Traniela Carle Campolieto is an Argentine pilot, known for being the first transgender woman to be an airline pilot in command in the history of Argentina and of Latin America as a whole. She has worked for national flag carrier Aerolíneas Argentinas since 1999, where she captains the Airbus A330-200, the largest aircraft in the fleet. Prior to entering commercial aviation, she dedicated herself to general and military aviation, becoming second lieutenant for the Argentine Army. Campolieto came out as transgender in 2023, at the age of 48, and on May 24 of that year she commanded her first international flight under her new legal gender, after which she gained prominence in Argentine social media as well as traditional media. In addition to her career as a pilot, Campolieto is a personal trainer and fitness competitor.

==Life and career==
Prior to transitioning, Traniela Carle Campolieto already had a well-established, 33-year-old career in aviation under her birth name Carlos Daniel. Interviewed by La Nación, she stated that she realized she wanted to be a pilot as early as 10 years old, when she dreamed of flying a "jumbo jet", the four-engine, double-decker Boeing 747. Noting her vocation for aviation, after primary school her parents enrolled her in the National Institute of Civil Aviation (Spanish: Instituto Nacional de Aviación Civil; INAC), an aeronautical technical school that still exists in what is now the Morón Military Air Base. Later, at the age of 17, her parents enrolled her in the Escuela de Planeadores (in English: "Glider School"), located at the aerodrome of Cañuelas, Buenos Aires Province, where she was able to fly for the first time. When she reached the age of 18, she began her career as a pilot after obtaining her glider pilot's license. Near the age of 21, she moved from general aviation to military aviation as she joined the Argentine Army, where she completed a six-month military training and graduated as a second lieutenant. Then, at 23, she got the biggest break of her career when she was contacted by Aerolíneas Argentinas, the national flag carrier. The following year, in 1999, she joined the airline as a co-pilot for the Boeing 737.

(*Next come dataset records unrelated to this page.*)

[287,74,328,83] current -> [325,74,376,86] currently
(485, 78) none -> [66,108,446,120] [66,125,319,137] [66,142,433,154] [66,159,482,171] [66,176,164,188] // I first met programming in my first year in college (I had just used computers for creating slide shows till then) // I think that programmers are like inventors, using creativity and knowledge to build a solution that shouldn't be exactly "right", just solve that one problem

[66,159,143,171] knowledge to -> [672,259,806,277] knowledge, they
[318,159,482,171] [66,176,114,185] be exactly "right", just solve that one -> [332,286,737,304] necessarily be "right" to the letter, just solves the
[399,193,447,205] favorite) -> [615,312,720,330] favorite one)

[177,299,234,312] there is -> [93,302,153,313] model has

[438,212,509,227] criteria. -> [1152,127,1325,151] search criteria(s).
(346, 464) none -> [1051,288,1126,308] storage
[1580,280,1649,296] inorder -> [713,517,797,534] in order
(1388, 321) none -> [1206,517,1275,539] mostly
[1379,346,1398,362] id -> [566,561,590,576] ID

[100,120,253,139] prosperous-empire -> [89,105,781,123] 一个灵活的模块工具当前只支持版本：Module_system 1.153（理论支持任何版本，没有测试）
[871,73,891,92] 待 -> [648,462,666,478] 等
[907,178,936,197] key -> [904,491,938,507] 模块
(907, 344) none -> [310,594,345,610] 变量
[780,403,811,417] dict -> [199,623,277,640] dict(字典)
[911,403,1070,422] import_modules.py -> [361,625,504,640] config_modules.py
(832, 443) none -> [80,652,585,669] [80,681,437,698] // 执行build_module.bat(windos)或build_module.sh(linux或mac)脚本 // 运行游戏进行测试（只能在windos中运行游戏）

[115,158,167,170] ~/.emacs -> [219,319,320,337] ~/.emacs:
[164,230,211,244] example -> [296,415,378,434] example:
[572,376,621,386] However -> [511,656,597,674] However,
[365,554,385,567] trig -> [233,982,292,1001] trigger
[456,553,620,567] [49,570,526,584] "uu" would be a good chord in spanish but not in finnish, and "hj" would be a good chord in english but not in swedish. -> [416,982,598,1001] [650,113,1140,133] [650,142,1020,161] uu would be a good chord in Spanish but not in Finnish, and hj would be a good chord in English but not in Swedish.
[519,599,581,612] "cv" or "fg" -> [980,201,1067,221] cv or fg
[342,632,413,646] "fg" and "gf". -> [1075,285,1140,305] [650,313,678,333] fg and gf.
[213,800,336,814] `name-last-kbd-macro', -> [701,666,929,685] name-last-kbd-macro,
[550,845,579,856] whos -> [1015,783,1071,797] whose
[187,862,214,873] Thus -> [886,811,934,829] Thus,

Campolieto has been married for 18 years to a cisgender woman, with whom she has three daughters. In interviews, she has stated that before transitioning to a woman, she was as a bigender person from a young age—though initially unaware of the term—and lived contentedly as both a man in public and a woman in private. She has also said that before transitiong she identified as a crossdresser. As a male, she presented in a very masculine manner and even competed as a bodybuilder. Over the years, Campolieto felt that she actually perceived herself as a woman and wanted to live life publicly as such. By 2022, she decided that she should plan for a year her coming out at both the family and professional levels, fearing that she would lose both ties. In 2023, after telling her wife and then her daughters, she presented her ID card, birth certificate and passport to Aerolíneas Argentinas under her new legal gender identity. The choice of her new name, Traniela, is a deliberate reference to the word transgender. Her coming out was well received both in her private life and at the airline, where she was invited to participate in the gender secretariat of the company and the union. Under her new identity, Campolieto first flew a domestic flight to Iguazú and later, on May 24, 2023, she commanded her first international flight to Miami. This news spread through social media and traditional media and made Campolieto rise to prominence.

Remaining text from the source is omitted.